=== Work task ===
Leaving out the pictures, transcribe all of the records faithfully.

=== Data to use ===
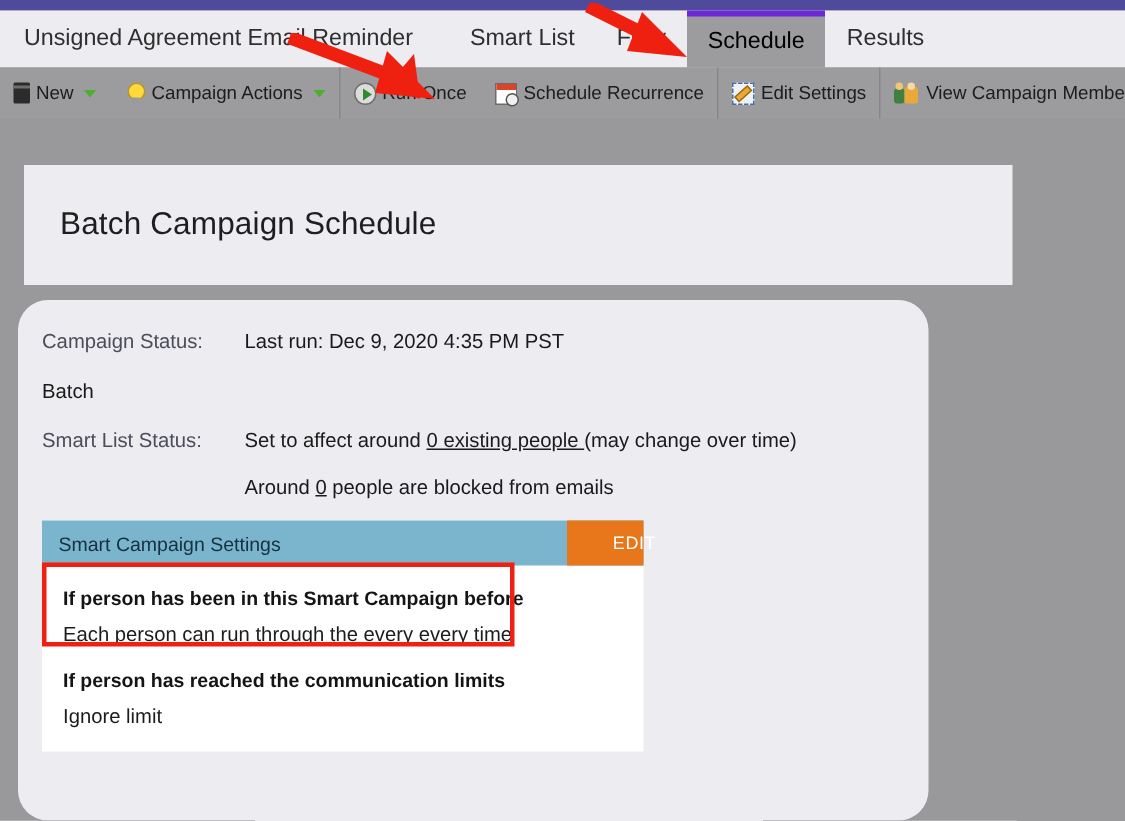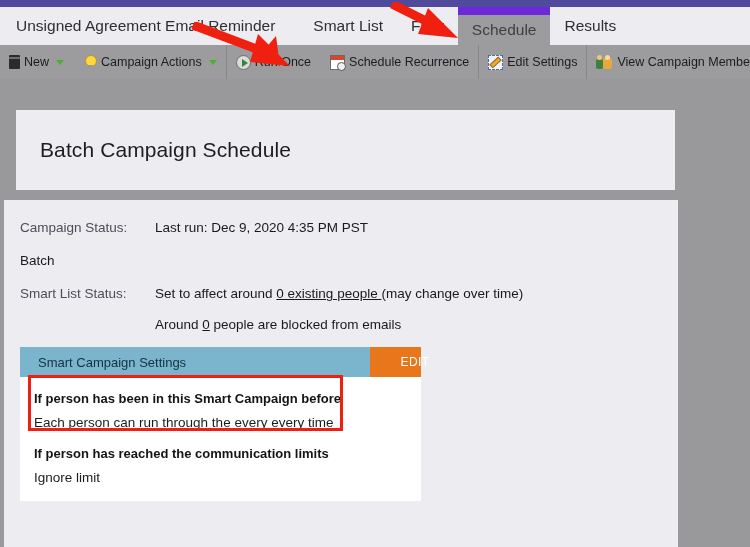--- a/index.html
+++ b/index.html
@@ -30,8 +30,8 @@
   }
   .tab.campaign-name { padding-left: 16px; padding-right: 24px; }
   .tab.active {
-    background: #9c9c9f; color: #404040;
-    border-top: 8px solid #6d28d9;
+    background: #9c9c9f; color: #000000;
+    border-top: 4px solid #6d28d9;
     height: 38px;
   }
 

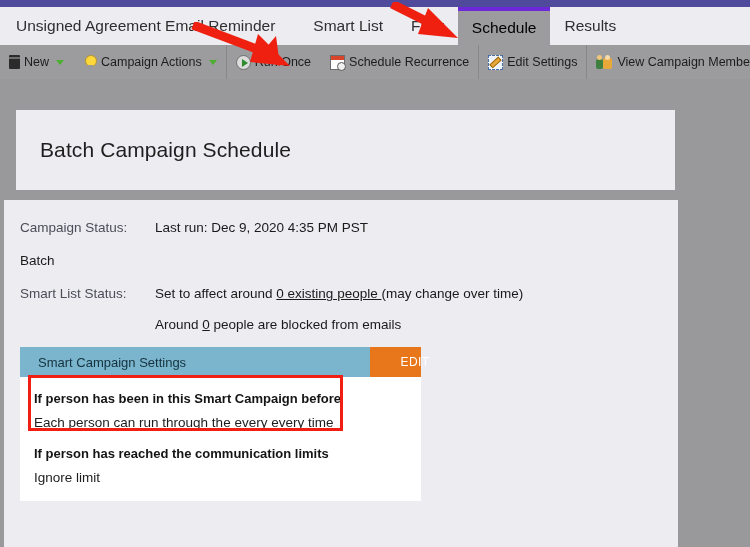--- a/index.html
+++ b/index.html
@@ -129,9 +129,10 @@
   }
 
   .panel-body {
-    position: absolute; left: 4px; top: 200px;
-    width: 674px; height: 347px;
+    position: absolute; left: 12px; top: 200px;
+    width: 607px; height: 347px;
     background: #ececf1;
+    border-radius: 20px;
   }
 
   

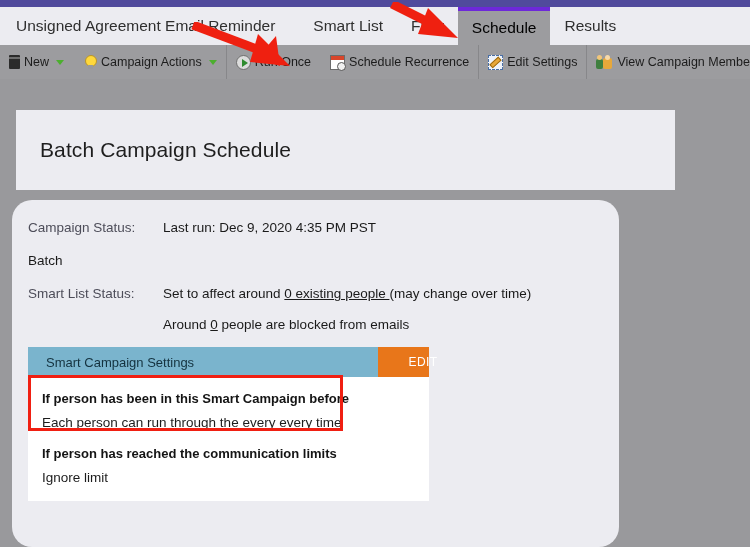--- a/index.html
+++ b/index.html
@@ -161,7 +161,7 @@
     display: flex; align-items: center; justify-content: space-between;
   }
   .settings-head .sh-title {
-    padding-left: 18px; font-size: 13px; color: #14323f;
+    padding-left: 11px; font-size: 13px; color: #14323f;
   }
   .edit-btn {
     width: 51px; height: 30px; background: #e8761a;

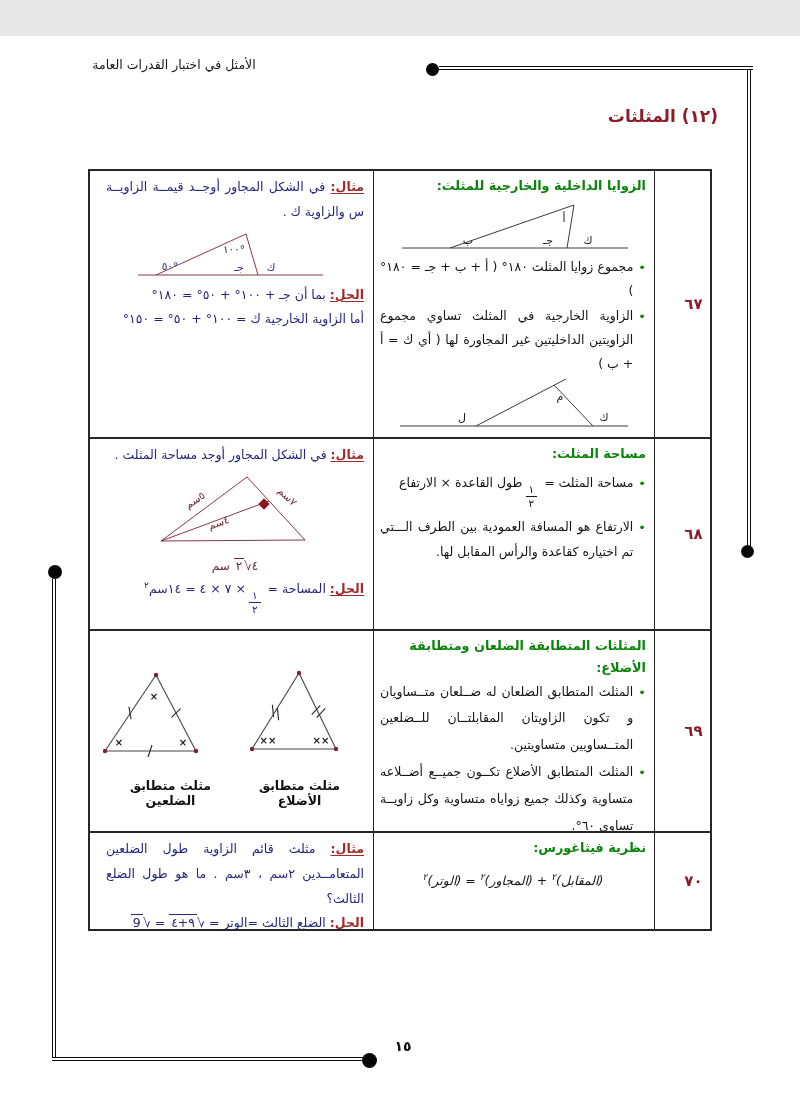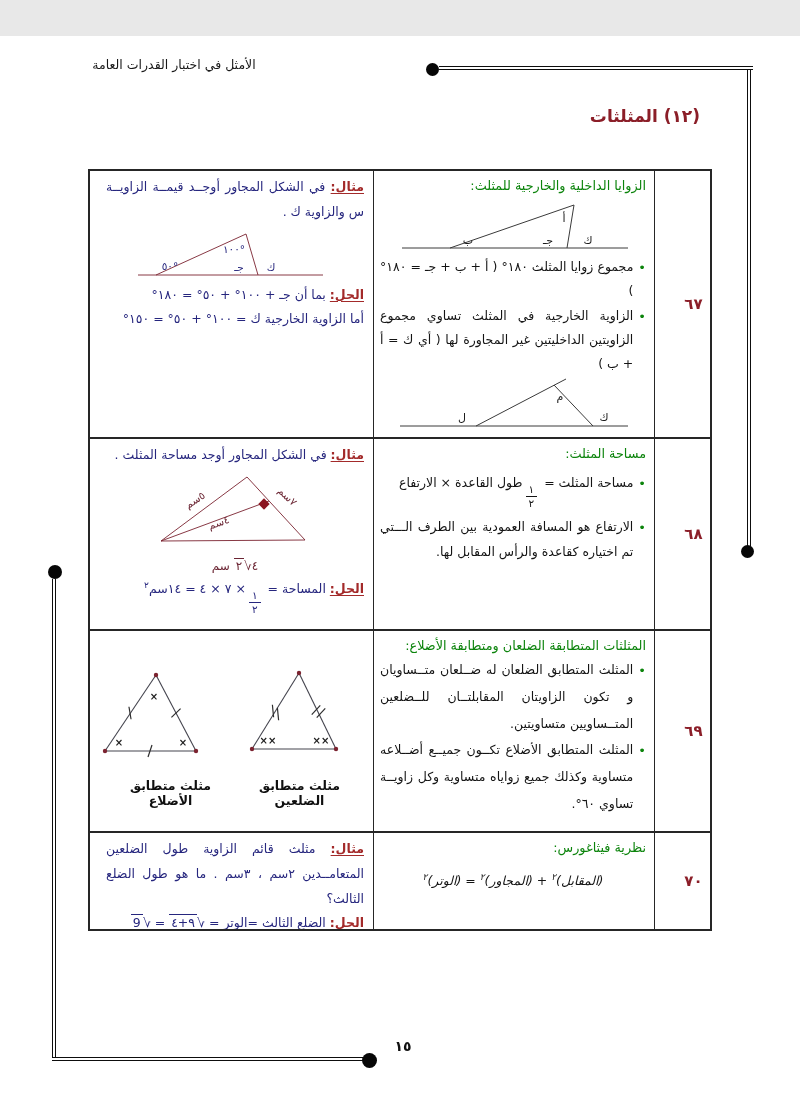--- a/index.html
+++ b/index.html
@@ -10,7 +10,7 @@
   .dl-h{position:absolute;height:2.4px;border-top:1.7px solid #0d0d0d;border-bottom:1.7px solid #0d0d0d;}
   .dl-v{position:absolute;width:2.4px;border-left:1.7px solid #0d0d0d;border-right:1.7px solid #0d0d0d;}
   .hdr{position:absolute;top:21px;left:83px;width:182px;text-align:center;font-size:12.5px;color:#181818;}
-  .title{position:absolute;top:70px;right:100px;font-size:17px;font-weight:bold;color:#8b1e28;}
+  .title{position:absolute;top:70px;right:82px;font-size:17px;font-weight:bold;color:#8b1e28;}
   .pnum{position:absolute;left:383px;top:1002px;width:40px;text-align:center;font-size:14px;font-weight:bold;color:#111;}
 
   

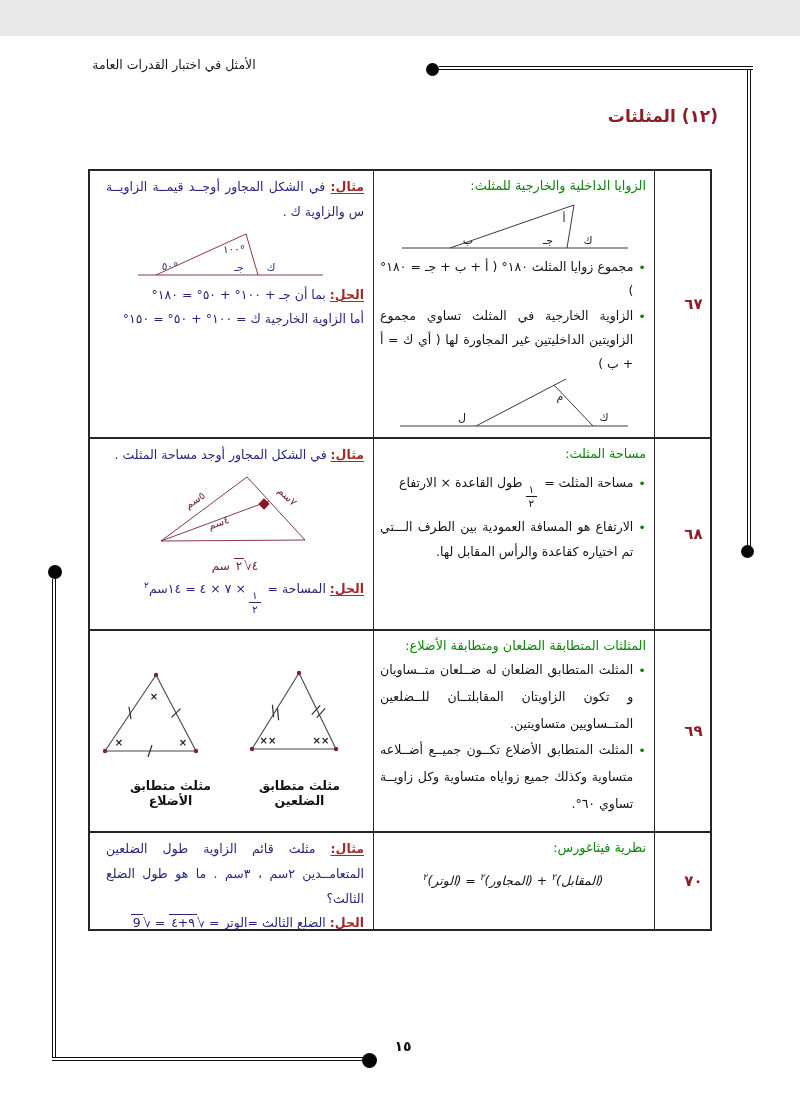--- a/index.html
+++ b/index.html
@@ -23,7 +23,7 @@
   .crule{border-left:1.6px solid #262626;padding:4px 8px 2px 6px;font-size:12.5px;color:#141414;overflow:hidden;}
   .cex{padding:4px 9px 2px 16px;font-size:12.5px;color:#26267e;overflow:hidden;}
 
-  .ghead{color:#0c840c;font-weight:normal;font-size:12.8px;line-height:1.7;}
+  .ghead{color:#0c840c;font-weight:bold;font-size:12.8px;line-height:1.7;}
   .bullet{display:flex;gap:5px;line-height:1.95;text-align:justify;}
   .r69 .bullet{line-height:2.15;}
   .bdot{color:#0c840c;flex:0 0 auto;font-size:13px;}

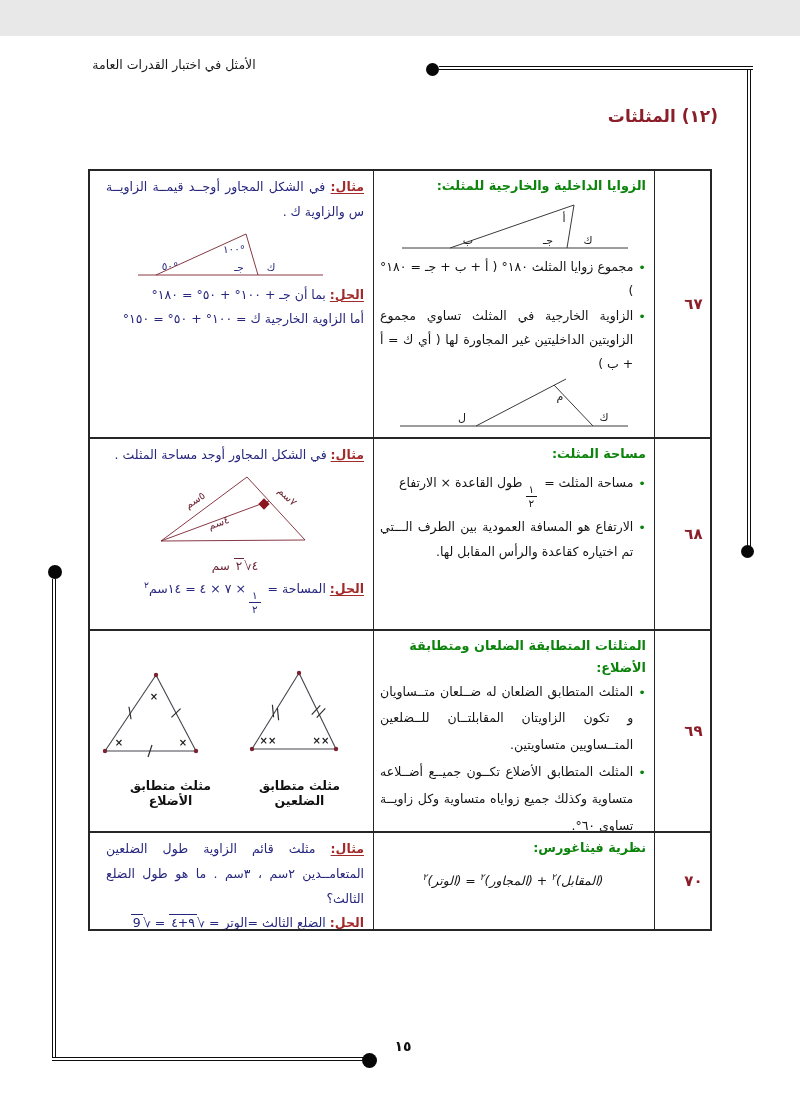--- a/index.html
+++ b/index.html
@@ -224,8 +224,8 @@
           <text x="243" y="81" text-anchor="middle">××</text>
         </svg>
         <div class="caps">
+          <div class="cap">مثلث متطابق الضلعين</div>
           <div class="cap">مثلث متطابق الأضلاع</div>
-          <div class="cap">مثلث متطابق الضلعين</div>
         </div>
       </div>
     </div>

=== Your response ===
--- a/index.html
+++ b/index.html
@@ -30,8 +30,8 @@
   }
   .tab.campaign-name { padding-left: 16px; padding-right: 24px; }
   .tab.active {
-    background: #9c9c9f; color: #404040;
-    border-top: 8px solid #6d28d9;
+    background: #9c9c9f; color: #000000;
+    border-top: 4px solid #6d28d9;
     height: 38px;
   }
 

--- a/index.html
+++ b/index.html
@@ -129,9 +129,10 @@
   }
 
   .panel-body {
-    position: absolute; left: 4px; top: 200px;
-    width: 674px; height: 347px;
+    position: absolute; left: 12px; top: 200px;
+    width: 607px; height: 347px;
     background: #ececf1;
+    border-radius: 20px;
   }
 
   

--- a/index.html
+++ b/index.html
@@ -161,7 +161,7 @@
     display: flex; align-items: center; justify-content: space-between;
   }
   .settings-head .sh-title {
-    padding-left: 18px; font-size: 13px; color: #14323f;
+    padding-left: 11px; font-size: 13px; color: #14323f;
   }
   .edit-btn {
     width: 51px; height: 30px; background: #e8761a;

--- a/index.html
+++ b/index.html
@@ -10,7 +10,7 @@
   .dl-h{position:absolute;height:2.4px;border-top:1.7px solid #0d0d0d;border-bottom:1.7px solid #0d0d0d;}
   .dl-v{position:absolute;width:2.4px;border-left:1.7px solid #0d0d0d;border-right:1.7px solid #0d0d0d;}
   .hdr{position:absolute;top:21px;left:83px;width:182px;text-align:center;font-size:12.5px;color:#181818;}
-  .title{position:absolute;top:70px;right:100px;font-size:17px;font-weight:bold;color:#8b1e28;}
+  .title{position:absolute;top:70px;right:82px;font-size:17px;font-weight:bold;color:#8b1e28;}
   .pnum{position:absolute;left:383px;top:1002px;width:40px;text-align:center;font-size:14px;font-weight:bold;color:#111;}
 
   

--- a/index.html
+++ b/index.html
@@ -23,7 +23,7 @@
   .crule{border-left:1.6px solid #262626;padding:4px 8px 2px 6px;font-size:12.5px;color:#141414;overflow:hidden;}
   .cex{padding:4px 9px 2px 16px;font-size:12.5px;color:#26267e;overflow:hidden;}
 
-  .ghead{color:#0c840c;font-weight:normal;font-size:12.8px;line-height:1.7;}
+  .ghead{color:#0c840c;font-weight:bold;font-size:12.8px;line-height:1.7;}
   .bullet{display:flex;gap:5px;line-height:1.95;text-align:justify;}
   .r69 .bullet{line-height:2.15;}
   .bdot{color:#0c840c;flex:0 0 auto;font-size:13px;}

--- a/index.html
+++ b/index.html
@@ -224,8 +224,8 @@
           <text x="243" y="81" text-anchor="middle">××</text>
         </svg>
         <div class="caps">
+          <div class="cap">مثلث متطابق الضلعين</div>
           <div class="cap">مثلث متطابق الأضلاع</div>
-          <div class="cap">مثلث متطابق الضلعين</div>
         </div>
       </div>
     </div>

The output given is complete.